All lines with the word "padding" are to be found and copied from the listing.
#### SUPPLIED MATERIAL
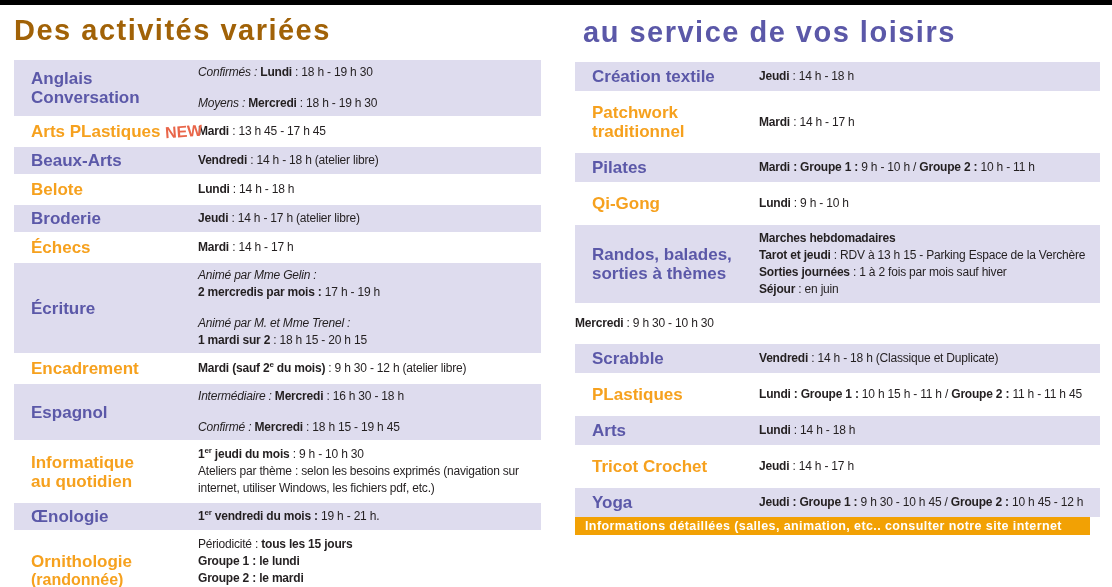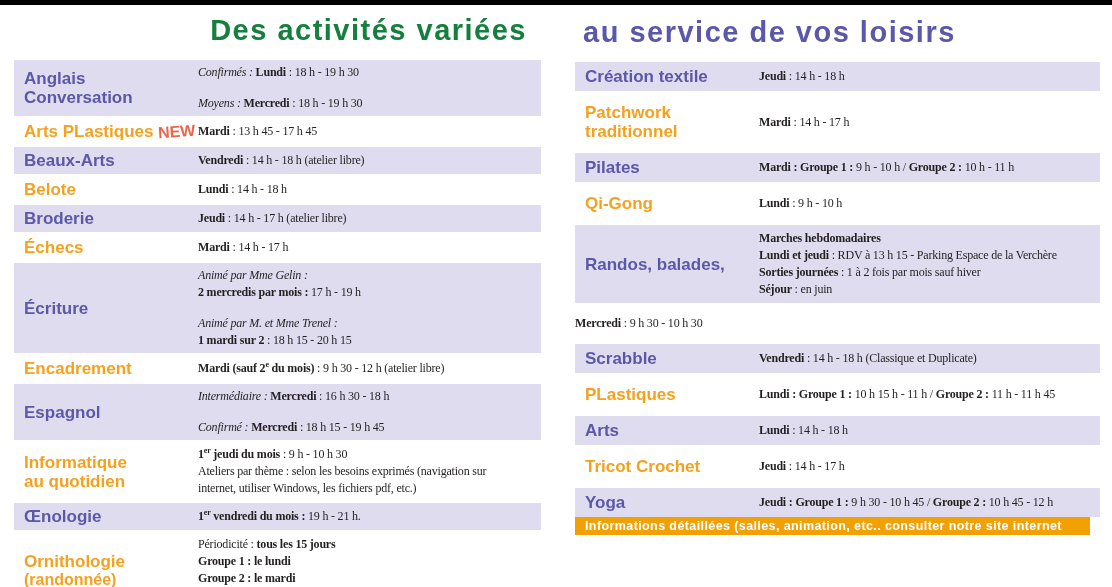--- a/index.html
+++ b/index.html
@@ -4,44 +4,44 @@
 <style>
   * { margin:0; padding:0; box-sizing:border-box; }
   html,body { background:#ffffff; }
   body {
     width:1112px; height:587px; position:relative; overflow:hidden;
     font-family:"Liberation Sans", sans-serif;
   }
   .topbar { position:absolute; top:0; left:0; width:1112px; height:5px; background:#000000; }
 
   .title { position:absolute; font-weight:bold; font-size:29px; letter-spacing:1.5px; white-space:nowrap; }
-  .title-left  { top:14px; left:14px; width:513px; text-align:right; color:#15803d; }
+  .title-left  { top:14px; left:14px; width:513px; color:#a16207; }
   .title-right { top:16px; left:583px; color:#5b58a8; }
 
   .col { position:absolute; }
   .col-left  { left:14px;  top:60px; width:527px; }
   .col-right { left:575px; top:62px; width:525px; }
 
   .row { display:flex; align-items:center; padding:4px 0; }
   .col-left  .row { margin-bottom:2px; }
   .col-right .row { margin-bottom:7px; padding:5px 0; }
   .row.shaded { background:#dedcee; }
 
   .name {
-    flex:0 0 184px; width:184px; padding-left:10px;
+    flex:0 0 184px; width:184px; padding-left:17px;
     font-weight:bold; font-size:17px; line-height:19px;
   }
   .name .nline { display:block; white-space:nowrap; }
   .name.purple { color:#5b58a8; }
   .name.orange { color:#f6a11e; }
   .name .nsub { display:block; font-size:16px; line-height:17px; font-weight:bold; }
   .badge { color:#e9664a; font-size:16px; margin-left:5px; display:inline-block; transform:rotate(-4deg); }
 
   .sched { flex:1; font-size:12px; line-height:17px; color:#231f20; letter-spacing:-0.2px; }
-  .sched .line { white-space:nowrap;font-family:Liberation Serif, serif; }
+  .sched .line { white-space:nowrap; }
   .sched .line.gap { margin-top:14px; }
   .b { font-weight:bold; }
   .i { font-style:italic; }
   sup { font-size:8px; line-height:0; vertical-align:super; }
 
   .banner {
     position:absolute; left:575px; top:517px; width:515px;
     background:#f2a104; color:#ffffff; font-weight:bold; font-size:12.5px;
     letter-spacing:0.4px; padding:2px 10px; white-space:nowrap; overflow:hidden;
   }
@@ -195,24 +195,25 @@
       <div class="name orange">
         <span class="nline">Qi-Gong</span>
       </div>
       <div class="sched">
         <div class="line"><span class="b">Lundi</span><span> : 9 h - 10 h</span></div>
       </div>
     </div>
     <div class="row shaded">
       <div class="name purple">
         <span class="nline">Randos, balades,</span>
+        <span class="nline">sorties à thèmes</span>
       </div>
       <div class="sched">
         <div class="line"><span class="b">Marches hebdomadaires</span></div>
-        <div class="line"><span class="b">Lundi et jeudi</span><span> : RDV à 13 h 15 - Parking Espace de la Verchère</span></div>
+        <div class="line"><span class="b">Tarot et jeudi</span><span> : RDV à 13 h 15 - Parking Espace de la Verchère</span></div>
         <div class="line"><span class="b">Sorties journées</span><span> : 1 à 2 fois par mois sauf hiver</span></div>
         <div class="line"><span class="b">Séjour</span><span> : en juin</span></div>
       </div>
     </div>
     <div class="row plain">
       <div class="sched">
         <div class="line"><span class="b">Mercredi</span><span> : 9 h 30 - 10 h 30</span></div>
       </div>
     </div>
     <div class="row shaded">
########
#### SUPPLIED MATERIAL
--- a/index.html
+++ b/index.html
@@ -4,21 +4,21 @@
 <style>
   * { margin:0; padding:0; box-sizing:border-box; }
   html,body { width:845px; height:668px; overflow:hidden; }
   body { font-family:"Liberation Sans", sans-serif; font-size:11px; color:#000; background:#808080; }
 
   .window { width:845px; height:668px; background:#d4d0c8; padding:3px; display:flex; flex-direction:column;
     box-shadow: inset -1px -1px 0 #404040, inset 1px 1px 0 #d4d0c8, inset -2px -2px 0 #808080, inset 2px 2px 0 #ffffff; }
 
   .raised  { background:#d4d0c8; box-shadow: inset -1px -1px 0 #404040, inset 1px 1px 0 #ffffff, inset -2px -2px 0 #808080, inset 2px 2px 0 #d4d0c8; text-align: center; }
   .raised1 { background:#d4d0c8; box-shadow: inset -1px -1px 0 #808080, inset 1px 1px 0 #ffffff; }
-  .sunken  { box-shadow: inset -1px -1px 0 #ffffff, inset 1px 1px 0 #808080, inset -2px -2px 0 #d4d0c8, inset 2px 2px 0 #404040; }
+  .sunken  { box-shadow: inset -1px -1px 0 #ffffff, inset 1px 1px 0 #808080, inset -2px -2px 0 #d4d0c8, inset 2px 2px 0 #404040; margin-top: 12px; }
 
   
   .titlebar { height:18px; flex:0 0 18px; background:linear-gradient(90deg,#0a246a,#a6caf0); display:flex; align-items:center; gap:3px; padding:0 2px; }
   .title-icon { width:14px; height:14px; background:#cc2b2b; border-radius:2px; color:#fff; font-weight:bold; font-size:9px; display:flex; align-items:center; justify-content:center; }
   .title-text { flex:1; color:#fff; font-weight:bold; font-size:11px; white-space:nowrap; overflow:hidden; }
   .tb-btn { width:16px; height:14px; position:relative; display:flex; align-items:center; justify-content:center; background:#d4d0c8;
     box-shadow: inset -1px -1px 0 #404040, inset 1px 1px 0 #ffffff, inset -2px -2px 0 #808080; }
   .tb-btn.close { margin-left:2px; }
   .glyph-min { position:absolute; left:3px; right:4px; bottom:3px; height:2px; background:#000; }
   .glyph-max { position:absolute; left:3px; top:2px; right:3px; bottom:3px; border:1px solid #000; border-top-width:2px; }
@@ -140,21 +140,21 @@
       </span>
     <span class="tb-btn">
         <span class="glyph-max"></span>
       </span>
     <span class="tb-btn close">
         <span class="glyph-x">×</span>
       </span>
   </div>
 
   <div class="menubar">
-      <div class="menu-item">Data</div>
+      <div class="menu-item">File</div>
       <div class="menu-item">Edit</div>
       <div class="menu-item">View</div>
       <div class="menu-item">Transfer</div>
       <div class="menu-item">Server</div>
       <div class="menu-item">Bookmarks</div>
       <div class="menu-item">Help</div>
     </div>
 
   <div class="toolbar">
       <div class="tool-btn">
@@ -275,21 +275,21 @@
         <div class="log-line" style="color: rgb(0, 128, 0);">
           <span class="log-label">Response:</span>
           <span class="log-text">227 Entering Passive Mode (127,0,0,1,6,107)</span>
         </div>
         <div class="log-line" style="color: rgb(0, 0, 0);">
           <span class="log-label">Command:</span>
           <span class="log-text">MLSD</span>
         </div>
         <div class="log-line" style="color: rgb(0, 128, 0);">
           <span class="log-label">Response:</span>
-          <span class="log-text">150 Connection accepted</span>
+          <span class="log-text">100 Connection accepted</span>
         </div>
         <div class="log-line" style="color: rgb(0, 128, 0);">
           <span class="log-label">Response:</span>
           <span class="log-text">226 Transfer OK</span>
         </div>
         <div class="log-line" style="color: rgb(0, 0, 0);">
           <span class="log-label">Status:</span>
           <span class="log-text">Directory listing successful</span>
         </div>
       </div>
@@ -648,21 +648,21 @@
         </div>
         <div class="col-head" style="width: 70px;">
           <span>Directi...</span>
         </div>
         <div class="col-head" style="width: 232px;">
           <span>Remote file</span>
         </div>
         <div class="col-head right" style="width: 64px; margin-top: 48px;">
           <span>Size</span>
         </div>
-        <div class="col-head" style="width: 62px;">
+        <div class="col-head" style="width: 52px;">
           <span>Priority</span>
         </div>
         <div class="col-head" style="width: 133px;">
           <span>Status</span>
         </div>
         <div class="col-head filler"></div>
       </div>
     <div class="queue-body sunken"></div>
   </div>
########
= WRITTEN RESPONSE =
   * { margin:0; padding:0; box-sizing:border-box; }
   .row { display:flex; align-items:center; padding:4px 0; }
   .col-right .row { margin-bottom:7px; padding:5px 0; }
-    flex:0 0 184px; width:184px; padding-left:10px;
+    flex:0 0 184px; width:184px; padding-left:17px;
     letter-spacing:0.4px; padding:2px 10px; white-space:nowrap; overflow:hidden;
   * { margin:0; padding:0; box-sizing:border-box; }
   .window { width:845px; height:668px; background:#d4d0c8; padding:3px; display:flex; flex-direction:column;
   .titlebar { height:18px; flex:0 0 18px; background:linear-gradient(90deg,#0a246a,#a6caf0); display:flex; align-items:center; gap:3px; padding:0 2px; }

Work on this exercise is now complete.